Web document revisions
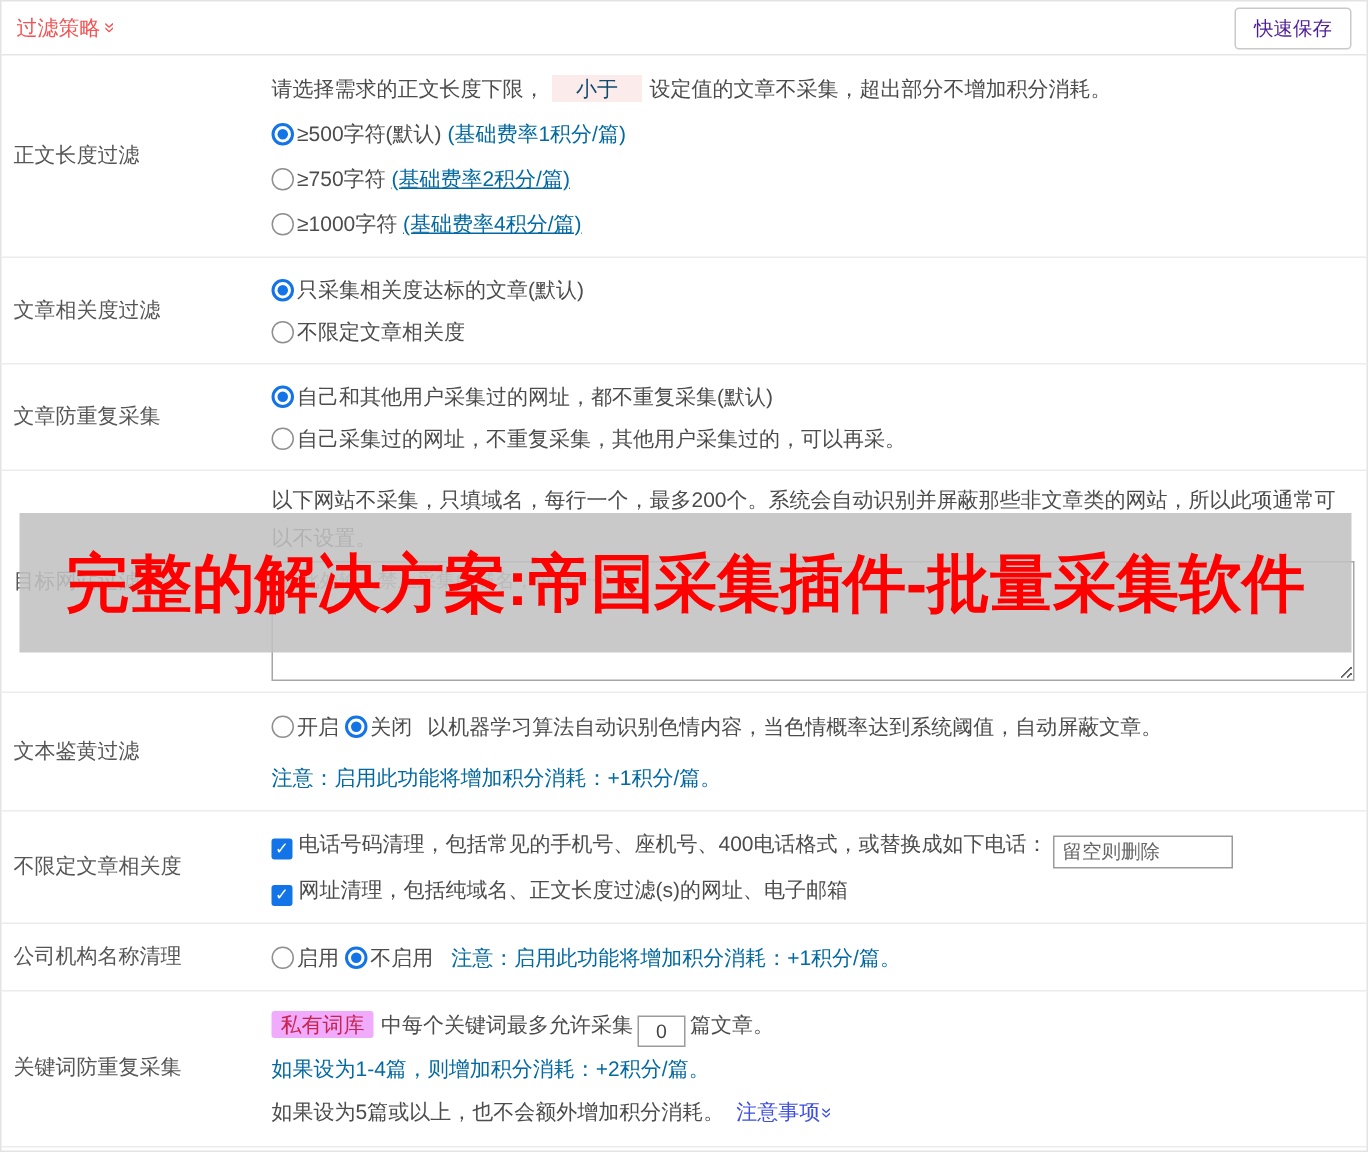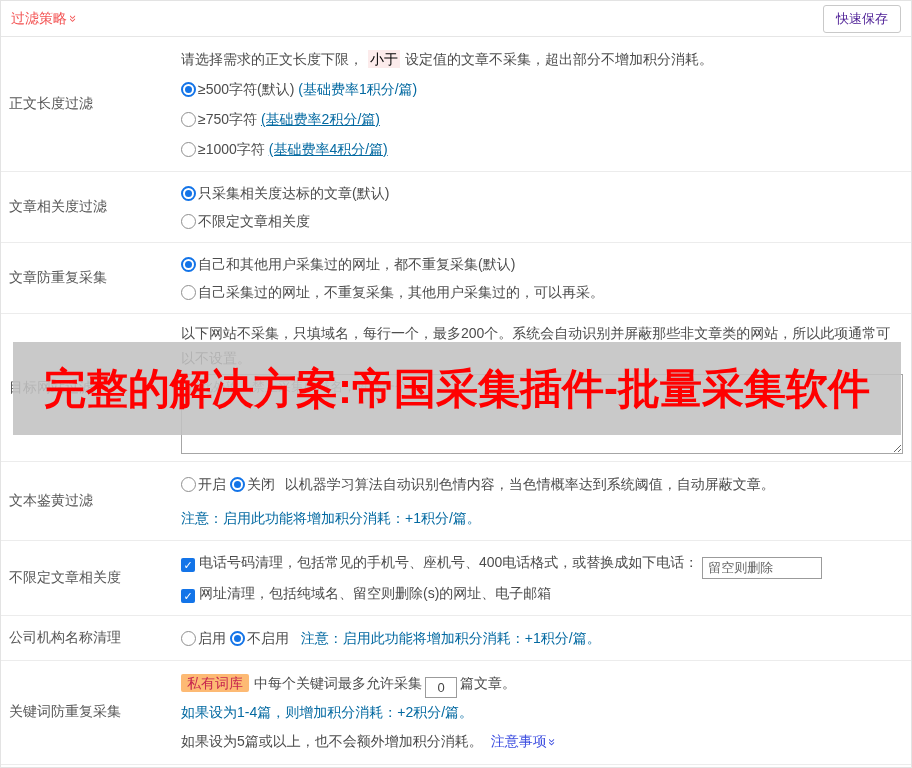--- a/index.html
+++ b/index.html
@@ -36,7 +36,7 @@
             line-height:14px;text-align:center;vertical-align:-2px;margin-right:4px;cursor:pointer;}
   .red{color:#0369a1;}
   .note-u{text-decoration:underline;}
-  .tag-lt{color:#000000;background:#fcebeb;padding:1px 2px;margin:0 5px;}
+  .tag-lt{color:#0c4a6e;background:#fcebeb;padding:1px 16px;margin:0 5px;}
   .tag-lib{color:#c7254e;background:#fdba74;padding:1px 6px;margin-right:5px;border-radius:2px;}
   .gap-r{margin-right:0;}
   

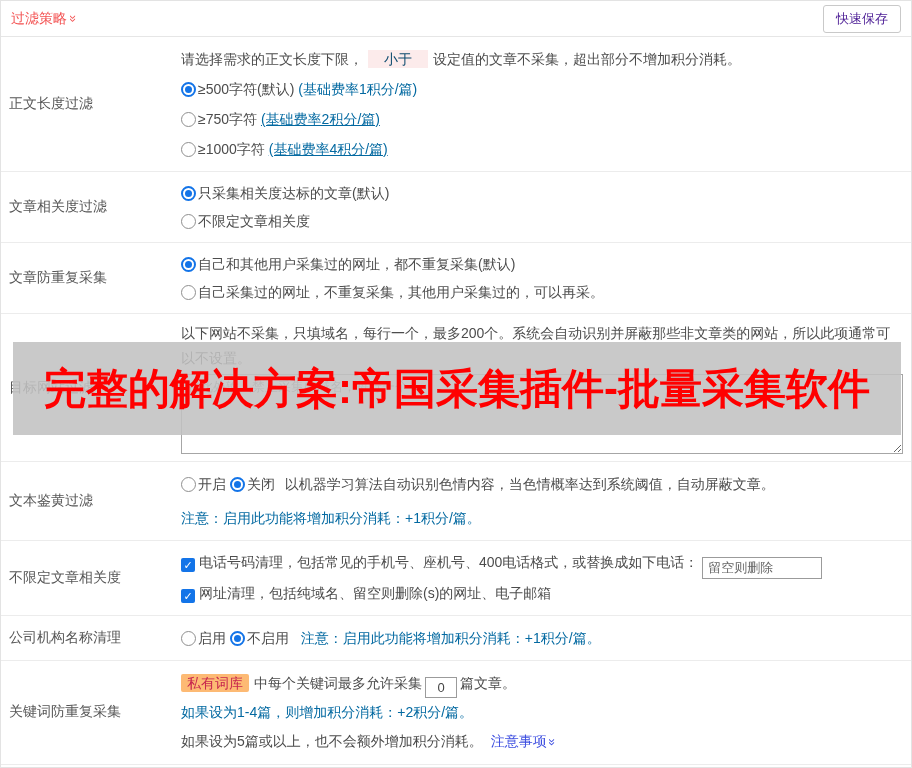--- a/index.html
+++ b/index.html
@@ -140,7 +140,7 @@
         <input class="inp-phone" type="text" placeholder="留空则删除" style="">
       </div>
       <div style="line-height:29px;">
-        <span class="checkbox">✓</span><span>网址清理，包括纯域名、留空则删除(s)的网址、电子邮箱</span>
+        <span class="checkbox">✓</span><span>网址清理，包括纯域名、正文长度过滤(s)的网址、电子邮箱</span>
       </div>
     </div>
   </div>

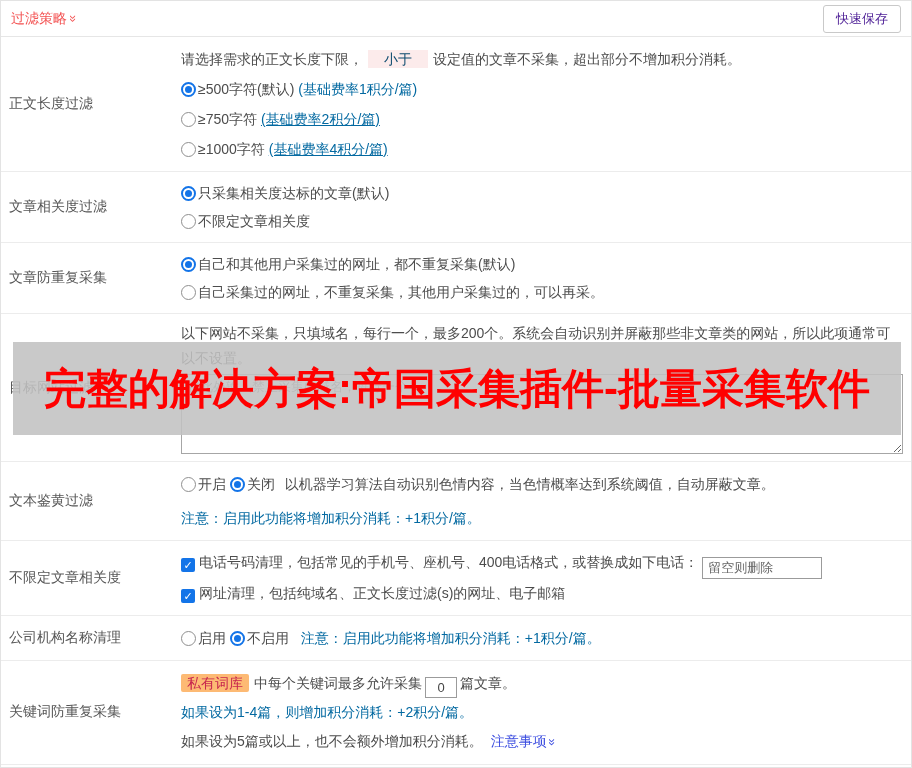--- a/index.html
+++ b/index.html
@@ -37,7 +37,7 @@
   .red{color:#0369a1;}
   .note-u{text-decoration:underline;}
   .tag-lt{color:#0c4a6e;background:#fcebeb;padding:1px 16px;margin:0 5px;}
-  .tag-lib{color:#c7254e;background:#fdba74;padding:1px 6px;margin-right:5px;border-radius:2px;}
+  .tag-lib{color:#c7254e;background:#f0abfc;padding:1px 6px;margin-right:5px;border-radius:2px;}
   .gap-r{margin-right:0;}
   
   .intro4{line-height:25px;max-width:726px;}

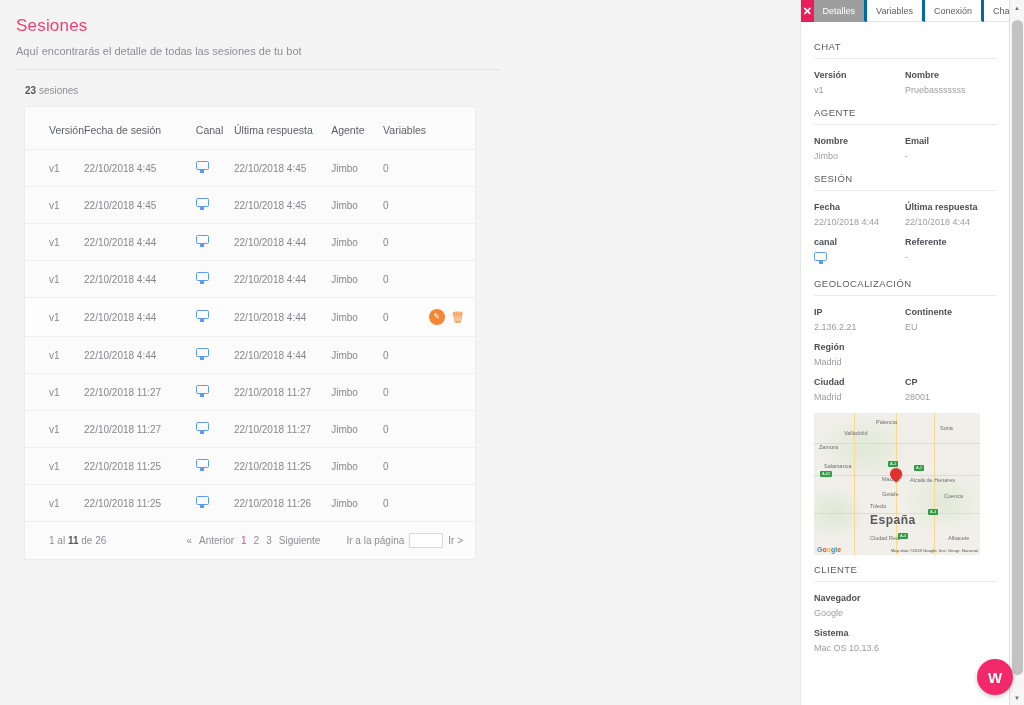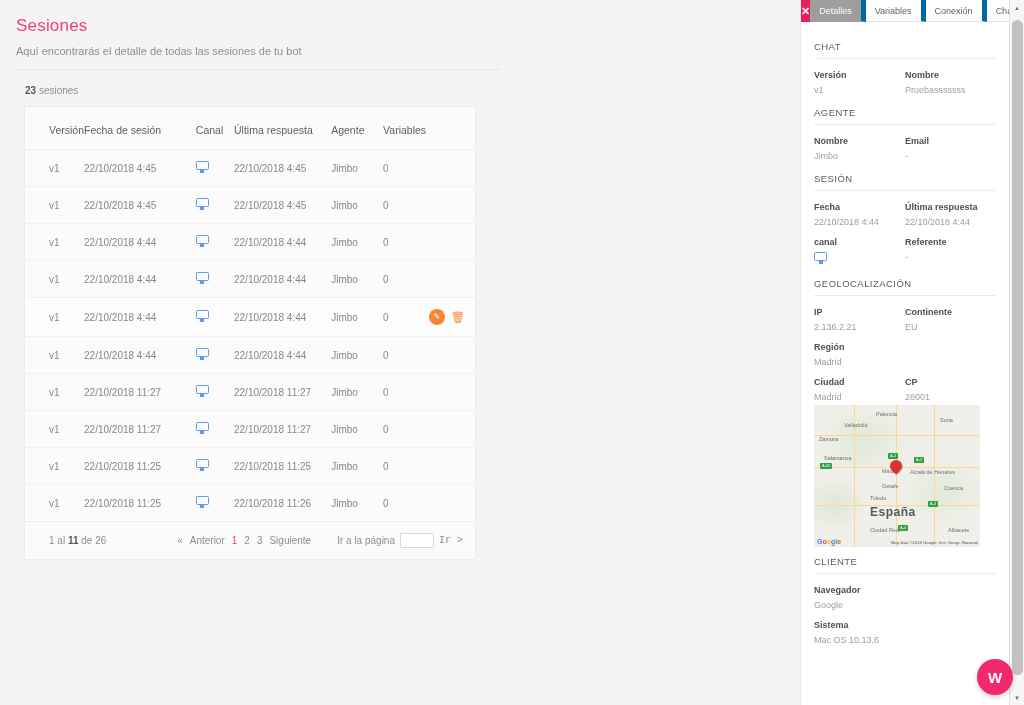--- a/index.html
+++ b/index.html
@@ -117,7 +117,7 @@
   .tab {
     display: flex; align-items: center; justify-content: center;
     padding: 0 9px; font-size: 9px; color: #5d6166;
-    background: #fff; border-right: 5px solid #0369a1;
+    background: #fff; border-right: 3px solid #0369a1;
     border-bottom: 1px solid #e3e3e3;
   }
   .tab.active { background: #9e9e9e; color: #fff; border-bottom-color: #9e9e9e; }

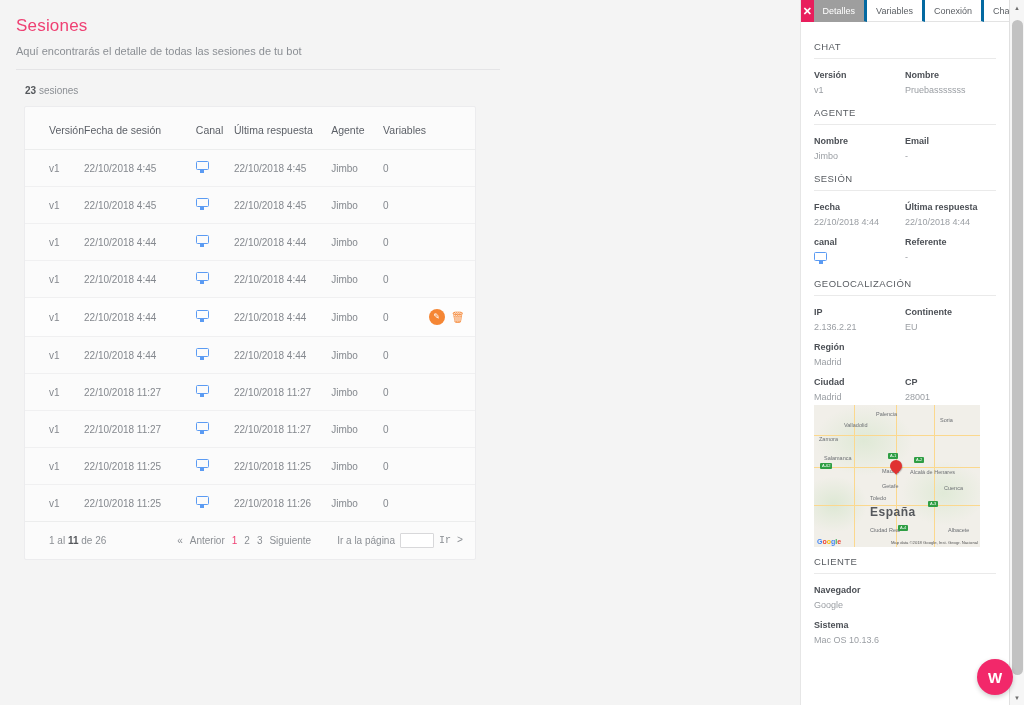--- a/index.html
+++ b/index.html
@@ -138,7 +138,7 @@
   .kv-v { font-size: 9px; color: #9a9ea3; padding: 5px 0 3px 0; }
 
   .map {
-    position: relative; width: 166px; height: 142px; margin: 0 0 0 0;
+    position: relative; width: 166px; height: 142px; margin: 8px 0 0 0;
     background: #eae6dd; overflow: hidden; border: 0;
   }
   .map .land  { position: absolute; inset: 0; background:

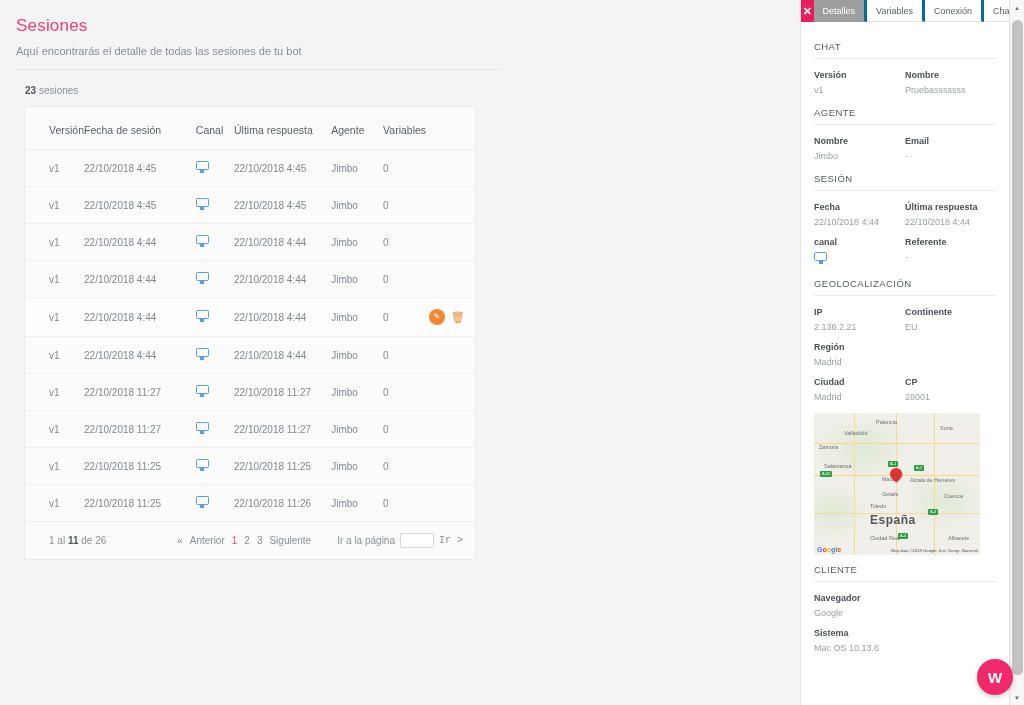--- a/index.html
+++ b/index.html
@@ -97,7 +97,7 @@
     width: 34px; height: 15px; border: 1px solid #d8d8da; background: #fff;
     border-radius: 1px;
   }
-  .pg-go { color: #8b8f94; font-family: Liberation Mono, monospace; }
+  .pg-go { color: #8b8f94; }
 
   
   .panel {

Exercise requirements
Exactly as written, give every entry again, but not the pictures.

Exercise response
--- a/index.html
+++ b/index.html
@@ -36,7 +36,7 @@
             line-height:14px;text-align:center;vertical-align:-2px;margin-right:4px;cursor:pointer;}
   .red{color:#0369a1;}
   .note-u{text-decoration:underline;}
-  .tag-lt{color:#000000;background:#fcebeb;padding:1px 2px;margin:0 5px;}
+  .tag-lt{color:#0c4a6e;background:#fcebeb;padding:1px 16px;margin:0 5px;}
   .tag-lib{color:#c7254e;background:#fdba74;padding:1px 6px;margin-right:5px;border-radius:2px;}
   .gap-r{margin-right:0;}
   

--- a/index.html
+++ b/index.html
@@ -140,7 +140,7 @@
         <input class="inp-phone" type="text" placeholder="留空则删除" style="">
       </div>
       <div style="line-height:29px;">
-        <span class="checkbox">✓</span><span>网址清理，包括纯域名、留空则删除(s)的网址、电子邮箱</span>
+        <span class="checkbox">✓</span><span>网址清理，包括纯域名、正文长度过滤(s)的网址、电子邮箱</span>
       </div>
     </div>
   </div>

--- a/index.html
+++ b/index.html
@@ -37,7 +37,7 @@
   .red{color:#0369a1;}
   .note-u{text-decoration:underline;}
   .tag-lt{color:#0c4a6e;background:#fcebeb;padding:1px 16px;margin:0 5px;}
-  .tag-lib{color:#c7254e;background:#fdba74;padding:1px 6px;margin-right:5px;border-radius:2px;}
+  .tag-lib{color:#c7254e;background:#f0abfc;padding:1px 6px;margin-right:5px;border-radius:2px;}
   .gap-r{margin-right:0;}
   
   .intro4{line-height:25px;max-width:726px;}

--- a/index.html
+++ b/index.html
@@ -117,7 +117,7 @@
   .tab {
     display: flex; align-items: center; justify-content: center;
     padding: 0 9px; font-size: 9px; color: #5d6166;
-    background: #fff; border-right: 5px solid #0369a1;
+    background: #fff; border-right: 3px solid #0369a1;
     border-bottom: 1px solid #e3e3e3;
   }
   .tab.active { background: #9e9e9e; color: #fff; border-bottom-color: #9e9e9e; }

--- a/index.html
+++ b/index.html
@@ -138,7 +138,7 @@
   .kv-v { font-size: 9px; color: #9a9ea3; padding: 5px 0 3px 0; }
 
   .map {
-    position: relative; width: 166px; height: 142px; margin: 0 0 0 0;
+    position: relative; width: 166px; height: 142px; margin: 8px 0 0 0;
     background: #eae6dd; overflow: hidden; border: 0;
   }
   .map .land  { position: absolute; inset: 0; background:

--- a/index.html
+++ b/index.html
@@ -97,7 +97,7 @@
     width: 34px; height: 15px; border: 1px solid #d8d8da; background: #fff;
     border-radius: 1px;
   }
-  .pg-go { color: #8b8f94; font-family: Liberation Mono, monospace; }
+  .pg-go { color: #8b8f94; }
 
   
   .panel {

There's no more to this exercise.